Syria’s health infrastructure has suffered under a devastating mix of aid embargoes, sanctions and war damage. Throughout the civil war, the regime of Bashar Assad has systematically destroyed hospitals in rebel-held areas in defiance of international humanitarian law.
Meanwhile, deliveries of foreign aid to areas beyond the regime’s control have been deliberately blocked or diverted.
Since June 2021, when regime ally Russia vetoed a UN Security Council resolution allowing eastern Syria to continue receiving cross-border support via Iraq, all UN aid to the region must first pass through Damascus.
This has resulted in severe shortages of medical supplies, poor coordination between health authorities, and limited testing capacity in eastern Syria.
For the people of Raqqa, the outbreak of cholera is only the latest in a litany of crises they are forced to face alone.
A woman suffering from cholera receives treatment at the Al-Kasrah hospital in Syria’s eastern province of Deir Ezzor. (AFP)
“The Syrian regime is not helping. People are already feeling haggard and depressed from the daily struggles brought on by the war,” Ahmad, a community activist in Raqqa who declined to give his full name, told Arab News.
“We know we are in trouble, but we also know help will not come from the Syrian regime. We know aid will not come locally or internationally. People do not care anymore. The cholera doesn’t faze us. We’ve been dying from war, chemical weapons and the COVID-19 pandemic.
“We often muse how our lives have become Gabriel Garcia Marquez’s book: ‘Love in the time of cholera,'” he added.
“Cholera doesn’t know borders and lines of control, and spreads along population movements,” said Bertrand Bainvel, UNICEF deputy regional director for the Middle East and North Africa. (Supplied)
In response to the cholera outbreak, Doctors Without Borders, in cooperation with local health officials in Raqqa, has established a local treatment center and two outpatient clinics in the AANES.
However, maintaining adequate food hygiene and access to clean drinking water has become increasingly difficult for most Syrians since the onset of the economic crisis and the currency collapse of 2019, which were compounded by the COVID-19 pandemic in 2020 and the spiraling price of food and fuel since the outbreak of war in Ukraine earlier this year.
According to the World Food Programme, the average price of food items in Syria has risen 532 percent since 2020. As a result, some 12 million people still living in Syria are now considered food insecure.
“Goods have become unattainable,” said Ahmad. “Talk on the street is that death is the best escape. And it will come, if not from cholera or COVID-19, then from hunger.”
A Syrian boy carries a bucket of water at the Sahlah Al-Banat camp for displaced people in the countryside of Raqa, in northern Syria. (AFP)
Conditions in neighboring Lebanon, where millions of Syrians have sought refuge in crowded camps since the outbreak of civil war, are not much better.
Already grappling with its own unprecedented economic crisis, which has thrown 80 percent of its citizens into poverty and left its infrastructure in tatters, Lebanon has also recorded cases of cholera.

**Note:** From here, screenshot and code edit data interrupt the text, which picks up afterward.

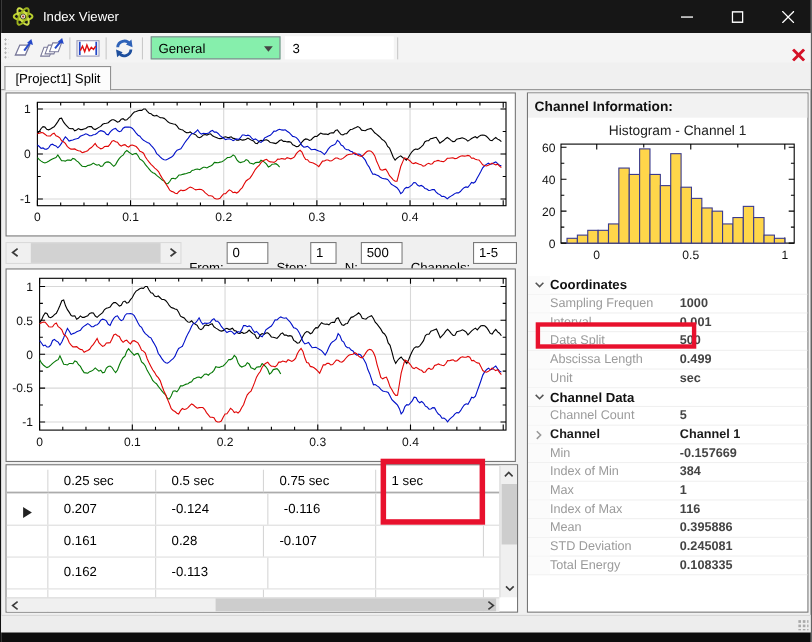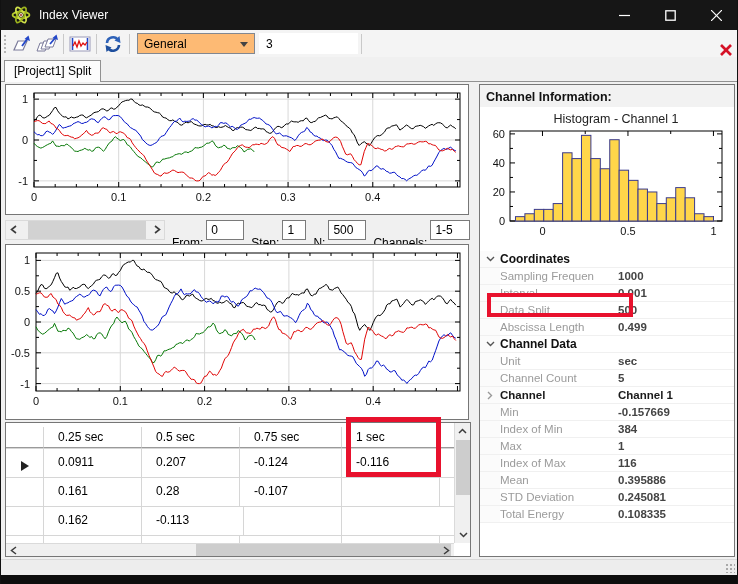--- a/index.html
+++ b/index.html
@@ -9,21 +9,21 @@
   .titlebar { position:absolute; left:0; top:0; width:738px; height:30px; background:#161616; display:flex; align-items:center; }
   .titlebar .appicon { margin:0 8px 0 10px; width:20px; height:20px; }
   .titlebar .title { color:#ffffff; font-size:12px; }
   .winbtns { position:absolute; right:0; top:0; height:30px; display:flex; }
   .winbtn { width:46px; height:30px; display:flex; align-items:center; justify-content:center; }
   
   .toolbar { position:absolute; left:0; top:30px; width:738px; height:27px; background:#f4f4f4; display:flex; align-items:center; }
   .grip { width:5px; height:20px; margin-left:2px; background-image:radial-gradient(#b5b5b5 35%, transparent 36%); background-size:4px 4px; }
   .tbtn { width:26px; height:24px; display:flex; align-items:center; justify-content:center; }
   .tsep { width:1px; height:20px; background:#c9c9c9; margin:0 3px; }
-  .combo { width:118px; height:21px; background:#fdba74; border:1px solid #828790; display:flex; align-items:center; font-size:12px; padding-left:6px; position:relative; margin-left:4px; }
+  .combo { width:118px; height:21px; background:#86efac; border:1px solid #828790; display:flex; align-items:center; font-size:12px; padding-left:6px; position:relative; margin-left:4px; }
   .combo .arr { position:absolute; right:6px; top:8px; width:0; height:0; border-left:4px solid transparent; border-right:4px solid transparent; border-top:5px solid #444; }
   .countfield { width:99px; height:21px; background:#fff; border:none; font-size:12px; padding-left:7px; margin-left:4px; font-family:"Liberation Sans",sans-serif; }
   .redclose { position:absolute; right:5px; top:44px; width:12px; height:12px; }
   
   .tabrow { position:absolute; left:0; top:57px; width:738px; height:25px; background:#f0f0f0; }
   .tab { position:absolute; left:3px; bottom:0; height:22px; background:#fcfcfc; border:1px solid #919191; border-bottom:none; font-size:12px; padding:3px 9px 0 9px; }
   .tabline { position:absolute; left:0; bottom:0; width:738px; height:1px; background:#919191; }
   
   .panelbox { position:absolute; background:#ffffff; border:1px solid #767676; }
   .rightpanel { position:absolute; left:478px; top:84px; width:256px; height:473px; background:#ffffff; border:1px solid #767676; }
@@ -355,21 +355,20 @@
           <div class="tbl-cell tbl-header-cell c1" style="text-align: left;">0.25 sec</div>
           <div class="tbl-cell tbl-header-cell c2" style="text-align: left;">0.5 sec</div>
           <div class="tbl-cell tbl-header-cell c3" style="text-align: left;">0.75 sec</div>
           <div class="tbl-cell tbl-header-cell c4" style="text-align: left;">1 sec</div>
           <div class="tbl-cell tbl-header-cell c5"></div>
         </div>
         <div class="tbl-row">
           <div class="tbl-cell c0">
             <div class="rowmarker"></div>
           </div>
-          <div class="tbl-cell c1">0.0911</div>
           <div class="tbl-cell c2">0.207</div>
           <div class="tbl-cell c3">-0.124</div>
           <div class="tbl-cell c4">-0.116</div>
           <div class="tbl-cell c5"></div>
         </div>
         <div class="tbl-row">
           <div class="tbl-cell c0"></div>
           <div class="tbl-cell c1">0.161</div>
           <div class="tbl-cell c2">0.28</div>
           <div class="tbl-cell c3">-0.107</div>
@@ -493,31 +492,31 @@
           <div class="prop-gutter"></div>
           <div class="prop-label">Data Split</div>
           <div class="prop-value">500</div>
         </div>
         <div class="prop-row">
           <div class="prop-gutter"></div>
           <div class="prop-label">Abscissa Length</div>
           <div class="prop-value">0.499</div>
         </div>
         <div class="prop-row">
+          <div class="prop-gutter"></div>
+          <div class="prop-label">Unit</div>
+          <div class="prop-value">sec</div>
+        </div>
+        <div class="prop-row">
           <div class="prop-gutter">
             <svg width="9" height="6">
               <polyline points="1,1 4.5,4.5 8,1" fill="none" stroke="#555" stroke-width="1.4"></polyline>
             </svg>
           </div>
           <div class="prop-section-title">Channel Data</div>
-        </div>
-        <div class="prop-row">
-          <div class="prop-gutter"></div>
-          <div class="prop-label">Unit</div>
-          <div class="prop-value">sec</div>
         </div>
         <div class="prop-row">
           <div class="prop-gutter"></div>
           <div class="prop-label">Channel Count</div>
           <div class="prop-value">5</div>
         </div>
         <div class="prop-row sel">
           <div class="prop-gutter">
             <svg width="6" height="9">
               <polyline points="1,1 4.5,4.5 1,8" fill="none" stroke="#999" stroke-width="1.4"></polyline>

Firass Abiad, Lebanon’s health minister, confirmed on Tuesday that the country had recorded 17 cholera deaths and 93 hospitalizations nationwide, including cases in the capital Beirut.

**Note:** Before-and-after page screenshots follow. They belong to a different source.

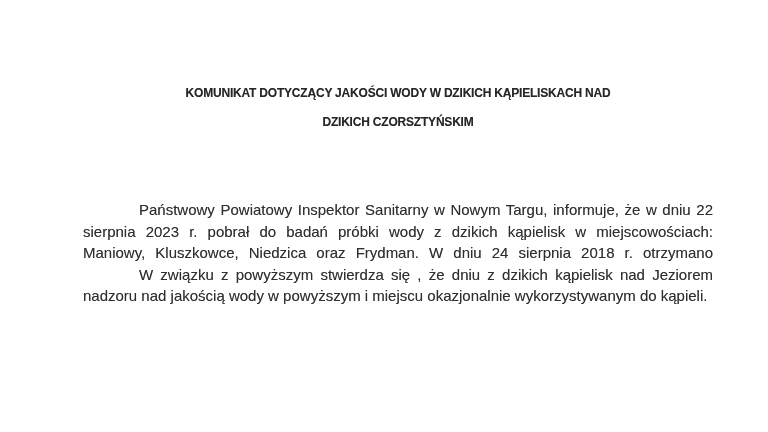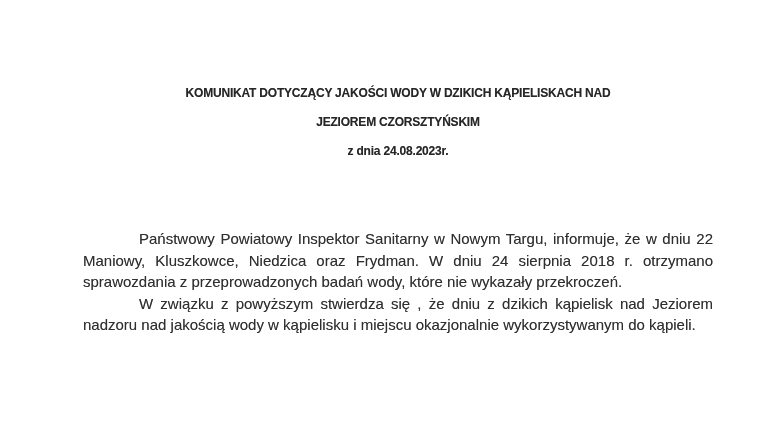--- a/index.html
+++ b/index.html
@@ -57,27 +57,26 @@
     height: 0;
   }
   .tline.indent { text-indent: 56px; }
 </style>
 </head>
 <body>
 
 <div class="page" style="background: rgb(255, 255, 255); color: rgb(47, 47, 47);">
   <div class="heading">
     <div class="hline">KOMUNIKAT DOTYCZĄCY JAKOŚCI WODY W DZIKICH KĄPIELISKACH NAD</div>
-    <div class="hline">JEZIOREM CZORSZTYŃSKIM</div>
-    <div class="hline">z dnia 24.08.2023r.</div>
+    <div class="hline">DZIKICH CZORSZTYŃSKIM</div>
   </div>
   <div class="body-text" id="doc-body">
       <div class="paragraph">
         <div class="tline justify indent">Państwowy Powiatowy Inspektor Sanitarny w Nowym Targu, informuje, że w dniu 22</div>
+        <div class="tline justify">sierpnia 2023 r. pobrał do badań próbki wody z dzikich kąpielisk w miejscowościach:</div>
         <div class="tline justify">Maniowy, Kluszkowce, Niedzica oraz Frydman. W dniu 24 sierpnia 2018 r. otrzymano</div>
-        <div class="tline">sprawozdania z przeprowadzonych badań wody, które nie wykazały przekroczeń.</div>
       </div>
       <div class="paragraph">
         <div class="tline justify indent">W związku z powyższym stwierdza się , że dniu z dzikich kąpielisk nad Jeziorem</div>
-        <div class="tline">nadzoru nad jakością wody w kąpielisku i miejscu okazjonalnie wykorzystywanym do kąpieli.</div>
+        <div class="tline">nadzoru nad jakością wody w powyższym i miejscu okazjonalnie wykorzystywanym do kąpieli.</div>
       </div>
     </div>
 </div>
 
 </body></html>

The government is trying to secure 600,000 vaccine doses for the most vulnerable, including prisoners, frontline workers and refugees residing in cramped and often squalid camps.
For most Syrians and Lebanese, who must foot their own medical bills amid rising prices and shattered health infrastructure, the omens are not good.
“I don’t even know where to start. If I get infected I don’t know if I can afford or even have a hospital bed ready for me,” Lina, a Lebanese citizen living in Akkar, a poverty-stricken area of northern Lebanon, told Arab News.
“Life has become unbearably difficult. But, at the end of the day, it’s just another way to die.”